Il copione è ormai rodato: annuncio, cancellazione degli enti inutili della pubblica amministrazione e risparmio. La furia “da taglio” del premier Matteo Renzi prende di mira inefficienze e potentati del settore pubblico. Con un elenco che ogni giorno cresce sulla sua scrivania.

«Sforbicia-Italia» è il nome del progetto per la soppressione, riforma, riorganizzazione di tutto quello che non funziona. Per maggio il segretario democratico ha promesso un intervento mai visto prima sul funzionamento della macchina statale: «Interverremo su tutte le sacche di micropotere e sottopotere, santuari che finora nessuno ha mai pensato di toccare, e non risparmieremo nessuno».

Dopo il Senato, le Province, il Cnel ora nel mirino sono finiti i consorzi di bonifica. Cosa fanno? Dovrebbero curare i nostri fiumi, proteggerci dalle alluvioni e prevenire frane ed esondazioni che periodicamente colpiscono il Belpaese.
Sono 137 (erano 175 fino a dieci anni fa)  e sono stati creati all’inizio del Novecento come organi di  autogoverno del territorio. Esempi di federalismo applicato alle acque: reinvestono quanto ricevono dagli enti locali e dai proprietari dei terreni agricoli come contributo di bonifica. Con un particolare: su oltre 500 milioni di euro all’anno che entrano in cassaforte, la metà se ne va per il personale e la burocrazia. Con uno strascico di scandali milionari e spese pazze. Tanti soldi e scarsi risultati.

TOSCANA, TANTE POLTRONE POCA TRASPARENZA
In Toscana i consorzi hanno un budget di 132 milioni di euro, 65 dei quali provengono dai contributi degli utenti, il resto da Regioni e Province. In media delle tasse pagate dai cittadini il 40-50 per cento se ne va in normale gestione. Con taglie extra-large: 26 membri per consiglio, con tanto di retribuzioni e gettoni di presenza, 156 consiglieri totali, 90 eletti e 66 nominati dagli enti locali. I presidenti incassano 33.500 euro lordi annui, mentre i consiglieri hanno un gettone di presenza di 30 euro lordi a seduta.

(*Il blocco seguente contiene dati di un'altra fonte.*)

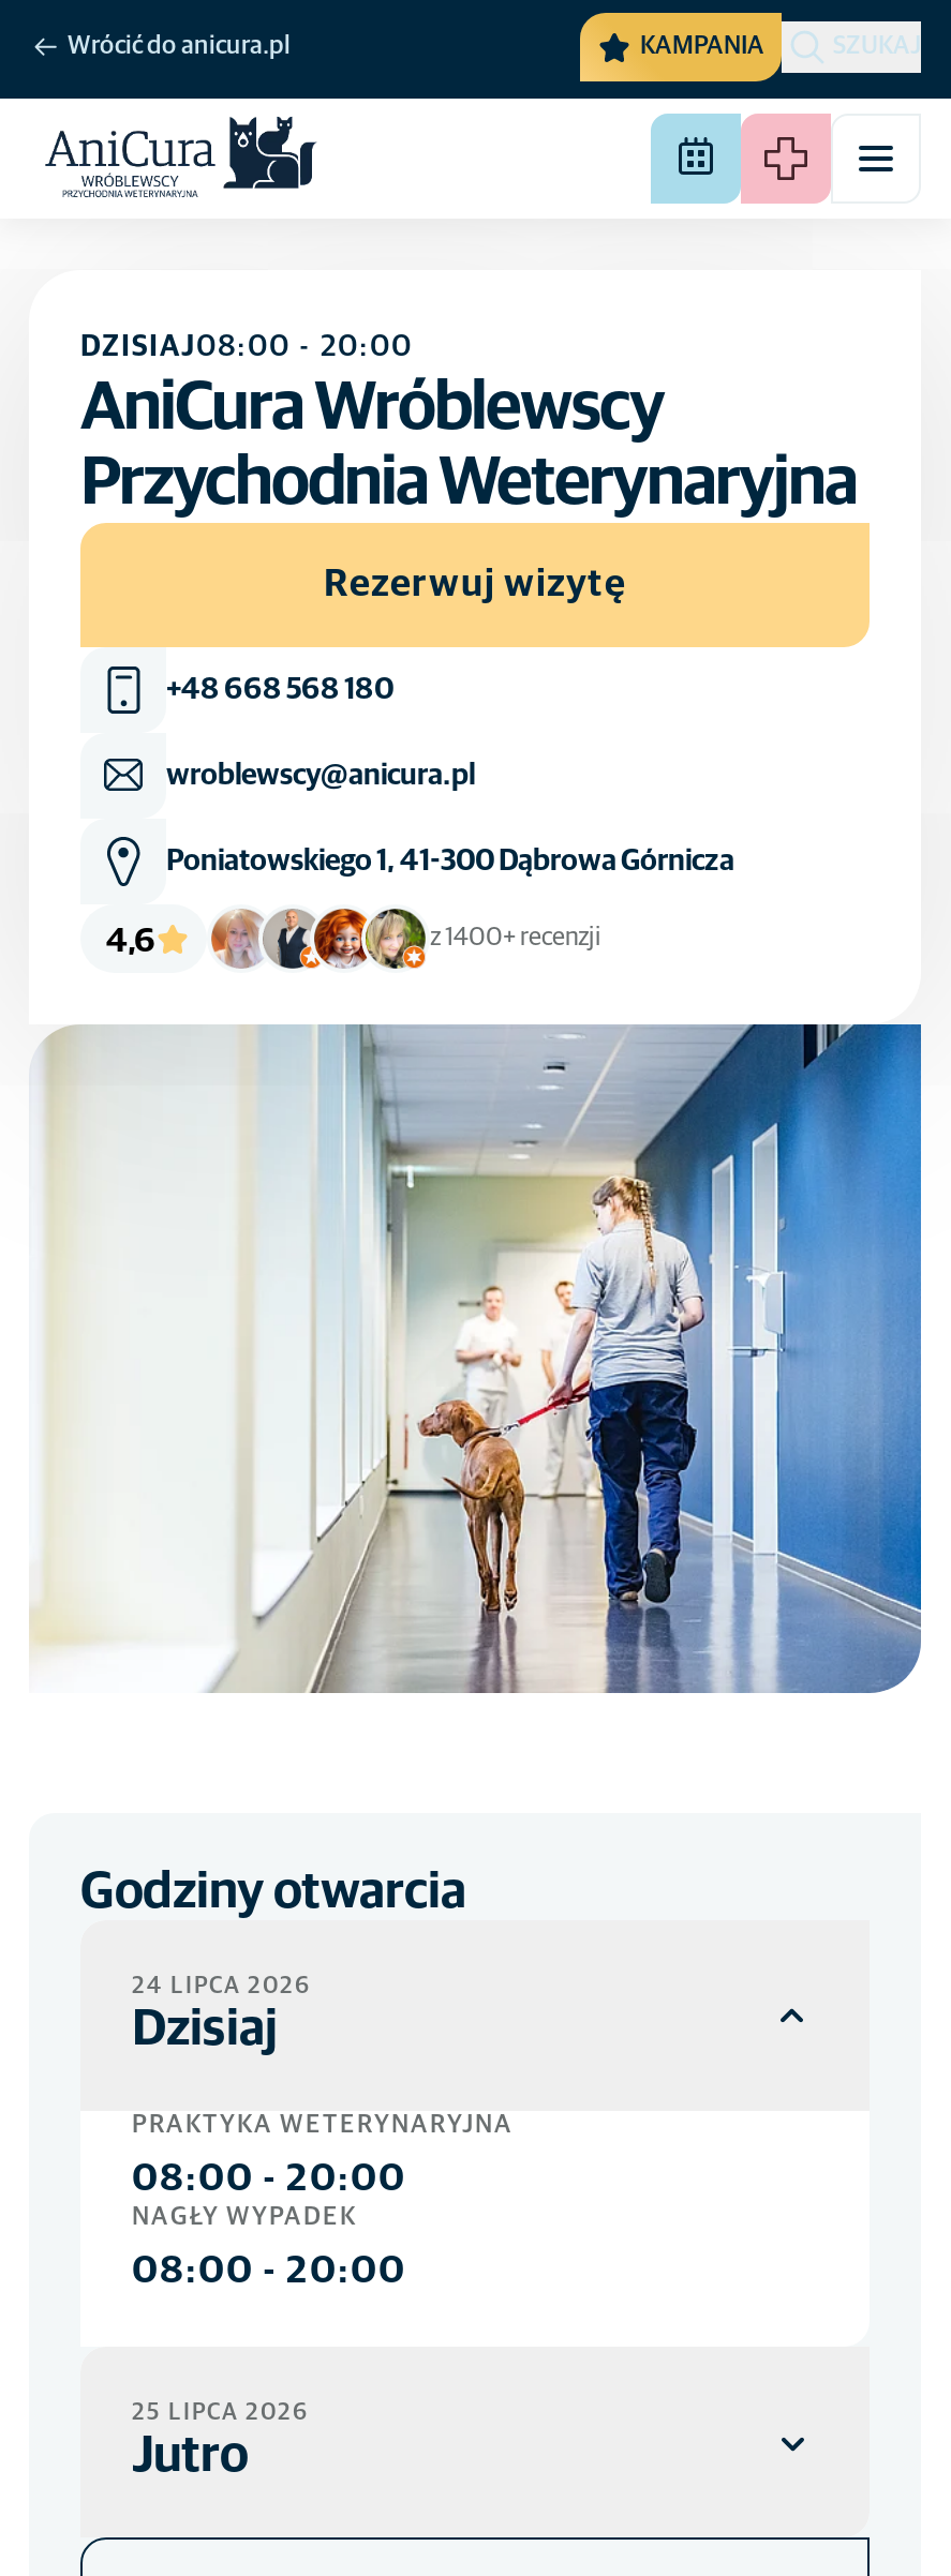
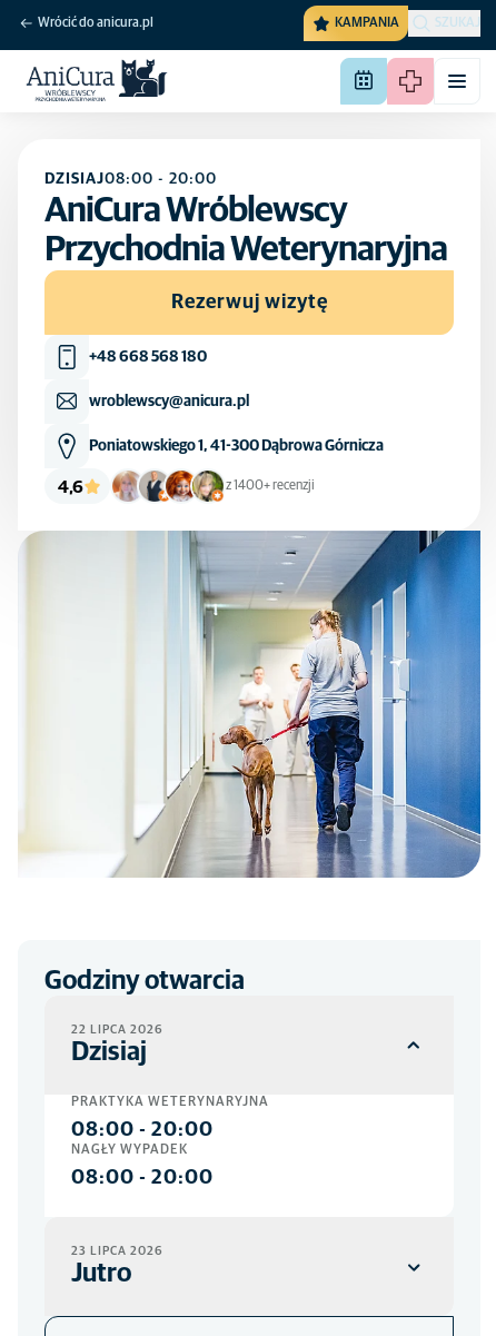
[132,1974,312,1997] 24 LIPCA 2026 -> [71,1023,163,1036] 22 LIPCA 2026
[132,2400,310,2424] 25 LIPCA 2026 -> [71,1245,163,1257] 23 LIPCA 2026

Una burocrazia elefantiaca con un esercito di 501 dipendenti complessivi, di cui solo 166 sono operai.
E come gestiscono questo denaro per arginare i fiumi e prevenire le frane? «Sui grandi appalti c’è l’obbligo di gara e vi partecipano 20 aziende ogni volta» spiega Paolo Bargellini, ex presidente del consorzio dell'Ombrone e del Bisenzio e ora commissario: «Con gli affidamenti minori cerchiamo di distribuire lavori in modo equo alle aziende fornitrici sul territorio. Sotto i 40mila euro la legge ci consente l'affidamento diretto, senza gara».

Ora c’è una nuova legge regionale che, per risparmiare, ordina ai consorzi di assegnare «preferibilmente i lavori di manutenzione ordinaria agli imprenditori agricoli».

Per capire come vengono spesi i soldi pubblici, lo scorso anno i magistrati contabili hanno cercato di mettere il naso in questi bilanci, con una sorpresa: «I consorzi di bonifica si sono rifiutati di documentare i conti» ha spiegato all’apertura dell’anno giudiziario il procuratore regionale della Corte dei Conti Angelo Canale. «Gli atti ci sono stati rimandati indietro e attualmente stiamo procedendo con istanze di resa di conto». Un muro contro muro tra pezzi dello Stato.

A SECCO IN SICILIA
Nell’isola si contano undici enti di bonifica che fanno funzionare impianti e distribuzione dell’acqua delle dighe. Costano alle casse della Regione Sicilia 120 milioni di euro all’anno e garantiscono un posto di lavoro ad oltre 2.500 impiegati. Ma tra un consorzio e un altro c’è un abisso per numero di addetti e ettari da dissetare.

Nella montuosa Enna, con appena 6.800 ettari di campi, si contano ben 315 dipendenti. Un record che fa schizzare il consorzio al secondo posto per numero di lavoratori. Significa in pratica che per irrigare ci vuole in media un dipendente per appena 5 ettari. E peggio ancora fa il consorzio di Messina: qui addirittura un dipendente basta per appena due ettari.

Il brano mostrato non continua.